Des stratégies différentes…
En procédant de la sorte, chacune de ces entreprises peut poursuivre des objectifs différents. « Notre ambition consiste à créer des start-up dont l’activité est ouverte à l’ensemble des acteurs de marché, sur des enjeux bien spécifiques, et pas uniquement à Icade, évoque par exemple Nicolas Bellego. Cette logique de filière s’inscrit dans une volonté de permettre aux start-up que nous faisons émerger, et dont nous sommes convaincus de la pertinence, d’avoir accès à un marché suffisamment large pour se développer, atteindre leur rentabilité, et par là même de faire croître leur valorisation. » À ce titre, Urban Odyssey est systématiquement minoritaire au capital. « Nous ne nous interdisons certes pas d’acquérir une start-up à terme, mais ce n’est clairement pas l’objectif de départ », indique le dirigeant. Pour sa part, BNP Paribas a vocation à être l’unique utilisateur de la solution développée et, si tout se passe bien, à intégrer la fintech. L’actionnariat des start-up se partage entre le corporate, le studio et l’entrepreneur à la tête du projet.

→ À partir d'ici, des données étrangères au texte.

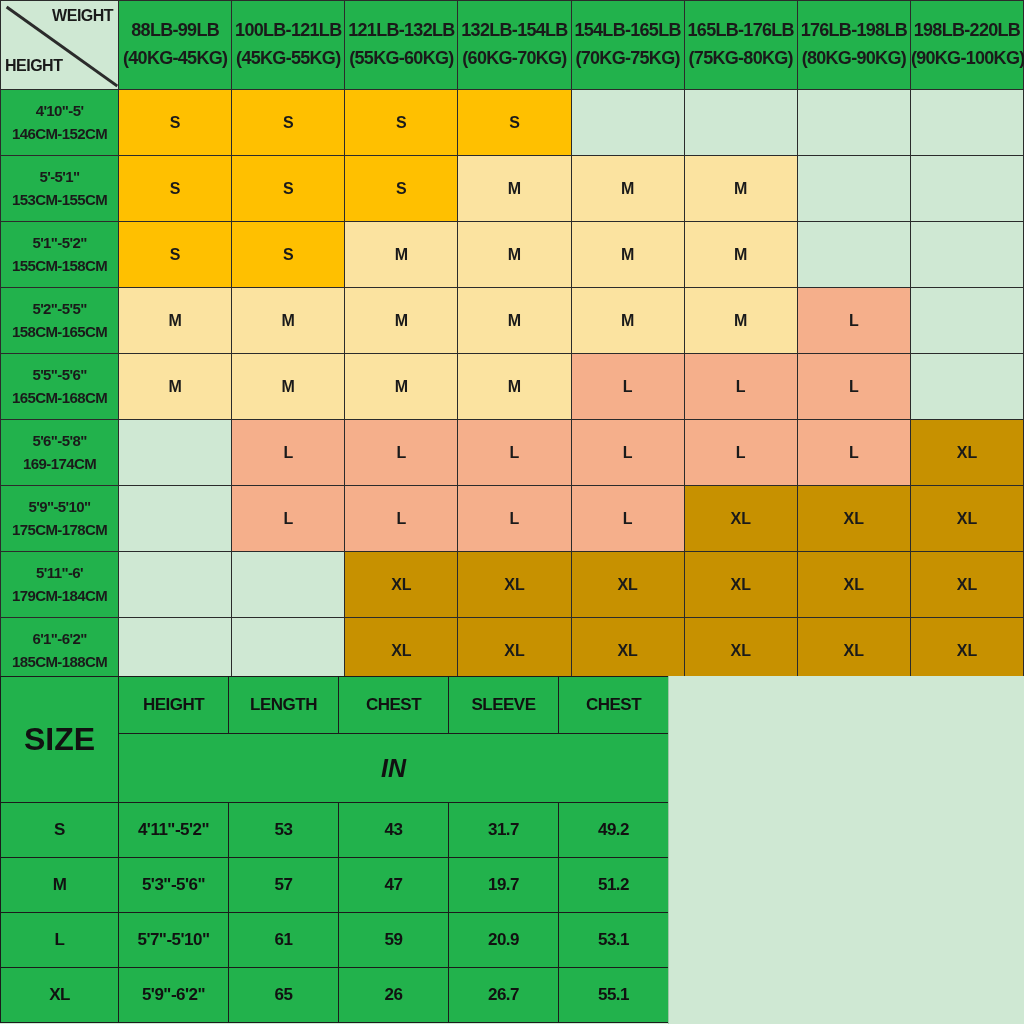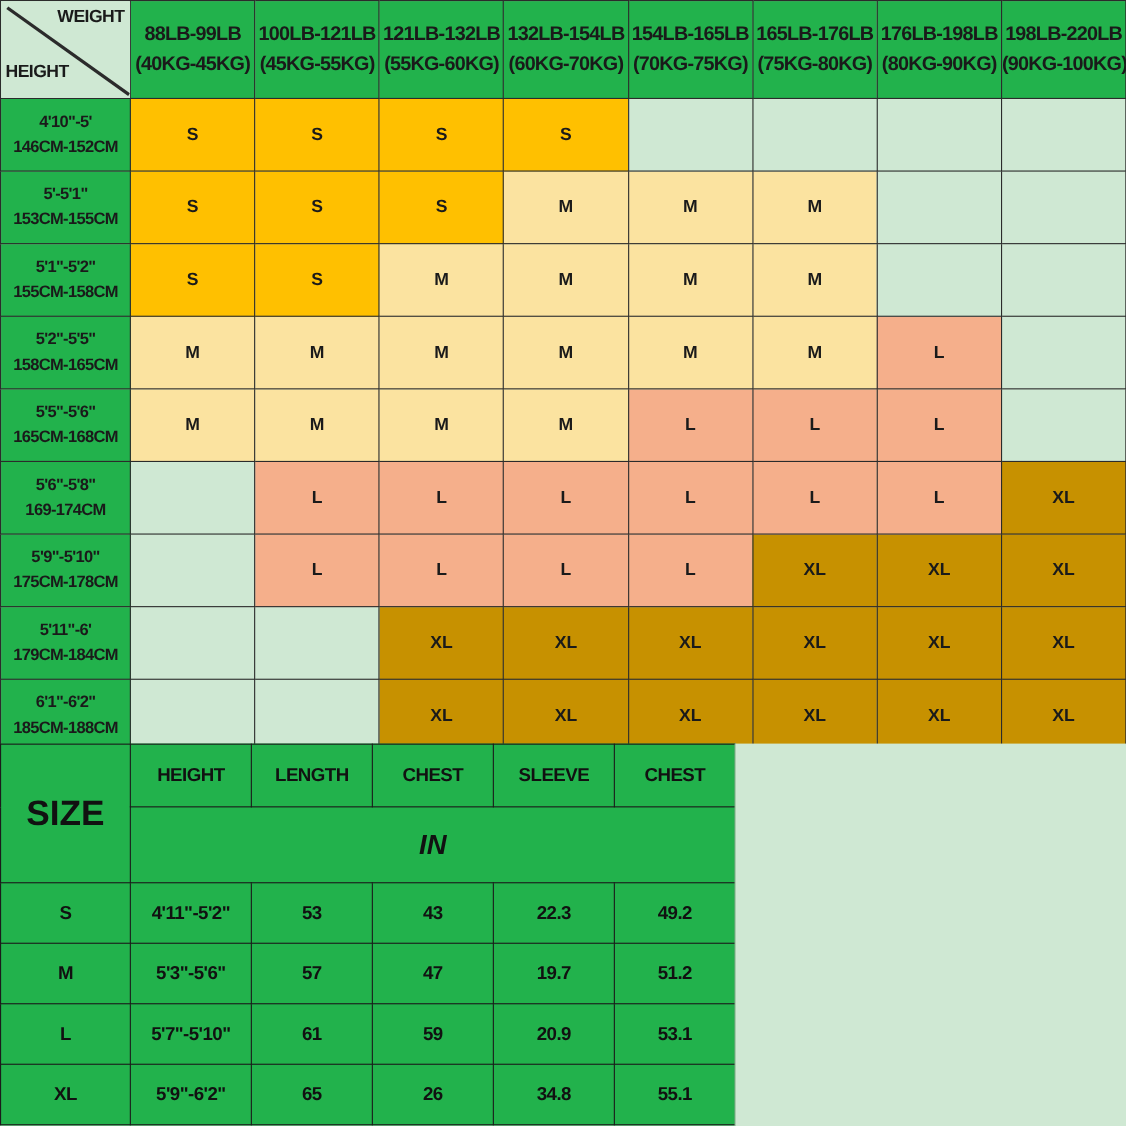"22.3" td { text: 22.3 -> 31.7 }
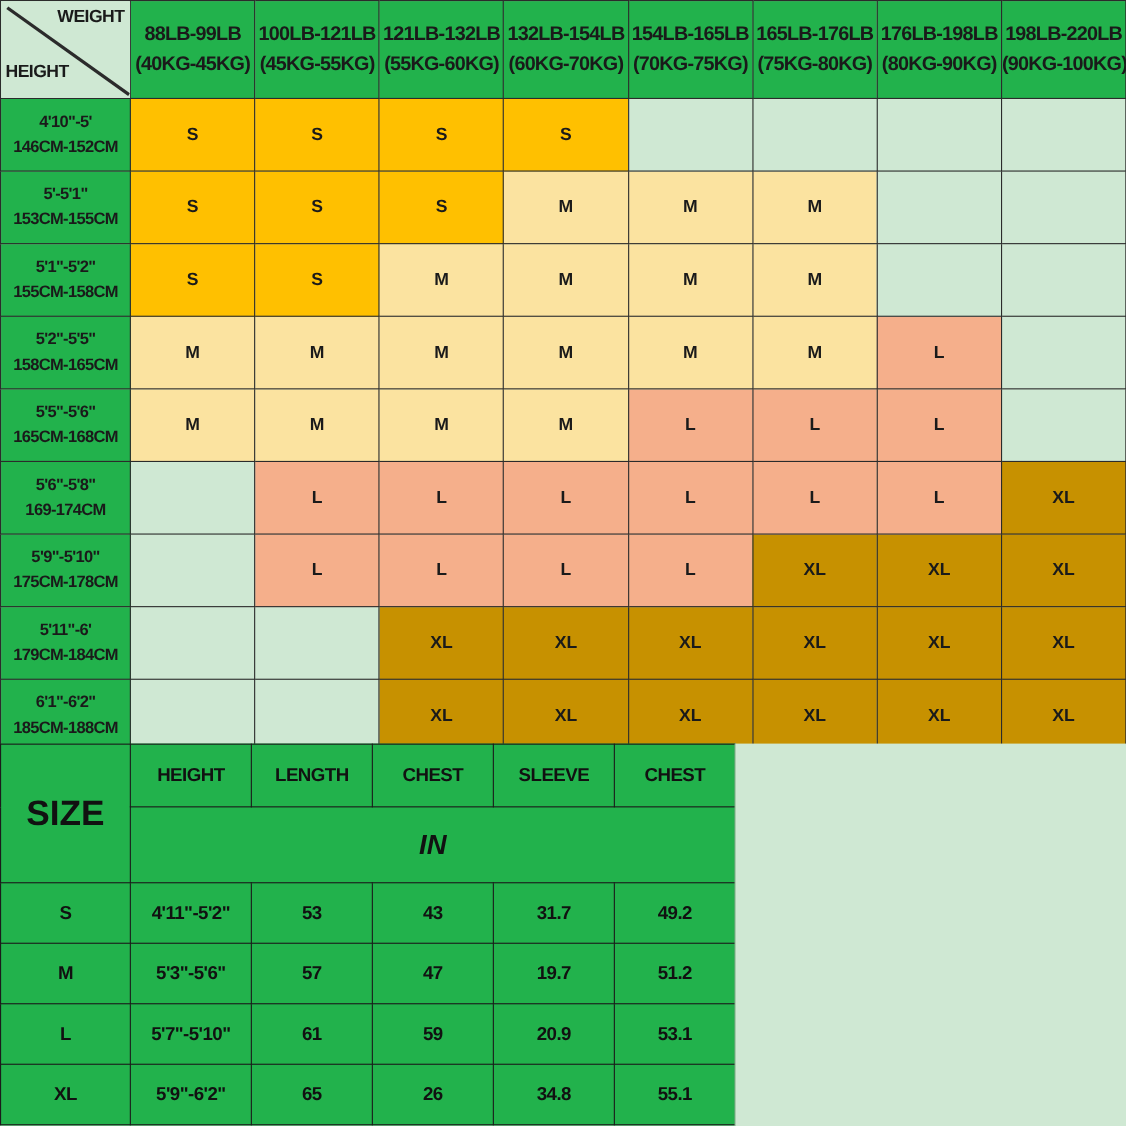"34.8" td { text: 34.8 -> 26.7 }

…mais des bénéfices communs
Malgré quelques déceptions inhérentes à de tels processus d’innovation, cette stratégie de développement hybride apporte le plus souvent satisfaction. « Avec cette stratégie, nous évitons les écueils de certaines formes d’intrapreneuriat, qui rendent difficiles un accès à un marché plus large – dont le fait de pouvoir adresser la concurrence du corporate en question –, mais également les limites du rachat de start-up plus établies, dont la méconnaissance peut facilement conduire à de mauvaises surprises au moment de l’intégration », apprécie Nicolas Bellego. En outre, l’alliance entre professionnels du monde des start-up et corporates tendrait à maximiser le succès du projet, notamment par rapport aux investissements directs dans des jeunes pousses. « Par le biais de cette collaboration, l’entreprise amène non seulement son savoir-faire et ses connaissances métiers, mais aussi un volume significatif d’utilisateurs de la solution, ce qui contribue in fine à conforter les perspectives de développement de l’entité créée », relève Neil Pein, dont l’analyse est corroborée par Patrick Amiel, co-fondateur de 321founded : « Pour une jeune pousse, la conquête de grands comptes prend généralement beaucoup de temps. Mais si celle-ci est développée avec l’appui d’un grand compte, elle peut immédiatement profiter de son réseau et, ainsi, passer rapidement au rang de scale-up potentielle. »
Des émules
À cela s’ajoute, enfin, un dernier atout d’ordre RH. « Le fait de développer une start-up en partant d’une page blanche nous permet également d’attirer des talents qui n’auraient pas forcément rejoint BNP Paribas de prime abord, et qui auront vocation à intégrer le groupe d’ici quelques années. » Autant d’atouts qui contribuent à emporter l’adhésion des intéressés. « Il s’agit d’une solution très utile dès lors qu’elle s’inscrit au sein d’une large palette d’outils dédiés à l’innovation », estime Olivier Mellina-Gottardo. Dans ce contexte, le recours aux corporates start-up studios pourrait s’intensifier dans les mois qui viennent à en croire les professionnels. « Notre démarche suscite de plus en plus de convoitises, notamment au sein de sociétés du CAC 40 », assure Patrick Amiel. À lui seul, 321founded entend créer cette année cinq start-up en partenariat avec de grands corporates.